Wednesday, June 29, 2022

LORI ON ICE

 I went skating today and after warming up a bit, decided I would like to try a little footwork, something fast, maybe fancy footwork. Imagining my moves, I charted a path, noticing safe harbors in case I needed to rest. Then I felt afraid. Oh no, that's not acceptable, I thought....can't have fear here on the ice...."you know the rules, if you're afraid, you have to do it." 


Sucking up chilled air, I resolved to do half the rink and not commit to more unless it felt smooth. Just enough to face down the fear. 
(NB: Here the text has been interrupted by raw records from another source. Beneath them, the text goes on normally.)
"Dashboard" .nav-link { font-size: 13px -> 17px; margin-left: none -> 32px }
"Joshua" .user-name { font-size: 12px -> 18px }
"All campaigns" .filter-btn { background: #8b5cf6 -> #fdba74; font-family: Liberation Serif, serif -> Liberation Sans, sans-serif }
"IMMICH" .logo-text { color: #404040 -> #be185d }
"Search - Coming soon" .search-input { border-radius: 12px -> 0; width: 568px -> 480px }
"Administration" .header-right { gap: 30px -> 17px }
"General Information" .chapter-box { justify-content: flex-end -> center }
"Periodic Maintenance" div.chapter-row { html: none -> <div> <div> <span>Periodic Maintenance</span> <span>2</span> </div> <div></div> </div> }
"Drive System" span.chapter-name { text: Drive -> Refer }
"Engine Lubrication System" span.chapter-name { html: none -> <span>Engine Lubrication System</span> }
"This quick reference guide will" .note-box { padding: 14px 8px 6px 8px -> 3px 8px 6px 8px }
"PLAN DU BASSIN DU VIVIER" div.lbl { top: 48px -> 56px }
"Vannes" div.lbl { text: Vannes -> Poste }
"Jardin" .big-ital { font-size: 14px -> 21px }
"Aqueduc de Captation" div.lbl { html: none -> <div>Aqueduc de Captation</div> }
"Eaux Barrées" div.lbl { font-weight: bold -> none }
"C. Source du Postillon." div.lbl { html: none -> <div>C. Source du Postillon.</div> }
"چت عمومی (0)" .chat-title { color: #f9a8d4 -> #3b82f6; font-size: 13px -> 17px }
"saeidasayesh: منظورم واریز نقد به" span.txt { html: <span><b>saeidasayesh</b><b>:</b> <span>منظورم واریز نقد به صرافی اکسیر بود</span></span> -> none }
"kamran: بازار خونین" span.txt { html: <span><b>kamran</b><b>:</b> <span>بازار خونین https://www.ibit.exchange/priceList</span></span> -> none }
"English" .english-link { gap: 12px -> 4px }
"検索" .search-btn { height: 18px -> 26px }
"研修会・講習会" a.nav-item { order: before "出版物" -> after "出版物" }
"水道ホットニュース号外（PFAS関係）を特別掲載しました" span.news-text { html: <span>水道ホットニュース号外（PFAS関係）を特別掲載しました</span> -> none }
 A few turns, a fast swizzle, a 3 turn, improv, just keep it going. Stepping back against the boards, I braced and set and turned to crank the music.


Then I saw him. My old coach, Mike. He popped up ahead of me, in the middle distance, directly in my eyeline, looking right at me. Wow. I hadn't seen Mike in years and there he was, plain as day, smiling at me and waving me over. I stared and squinted and stayed calm while listening within. 


His mouth moved. I heard him. Mike reminded me about my knees and not to look down at my feet, to stay focused on him, looking ahead, and watch my arms and not to over rotate like I always used to do. "You can do this, Lori, c'mon, you're taking all the right steps... Let's Go." 


He didn't look away. Still stunned to see him, I took it as a sure sign that I could skate right to him, no stumbles, no fear, no breaking focus. It's Mike. He's smiling. And GO! 


I never broke my gaze and I knew it was going to be perfect as I pushed from the boards. I skated right to him. All the way, not too fast, but firm and certainly sure I'd make it and surprisingly fancy-footed with the widest grin of gruntled amusement to go with the glide across. 


When I got to the end, he winked and beamed a resolute smile. Mike nodded, his eyes crinkled with pride. It was perfect. And unbelievably weird and mystical to see my coach again. Mike died 25 years ago. 


I've often thought about him and remember most of what he taught me. But this was the first time he popped up like that, as clear as the ice sheet l skated across that forever binds us together. 


I looked over to be sure. Mike was still there. Still smiling. Still nodding.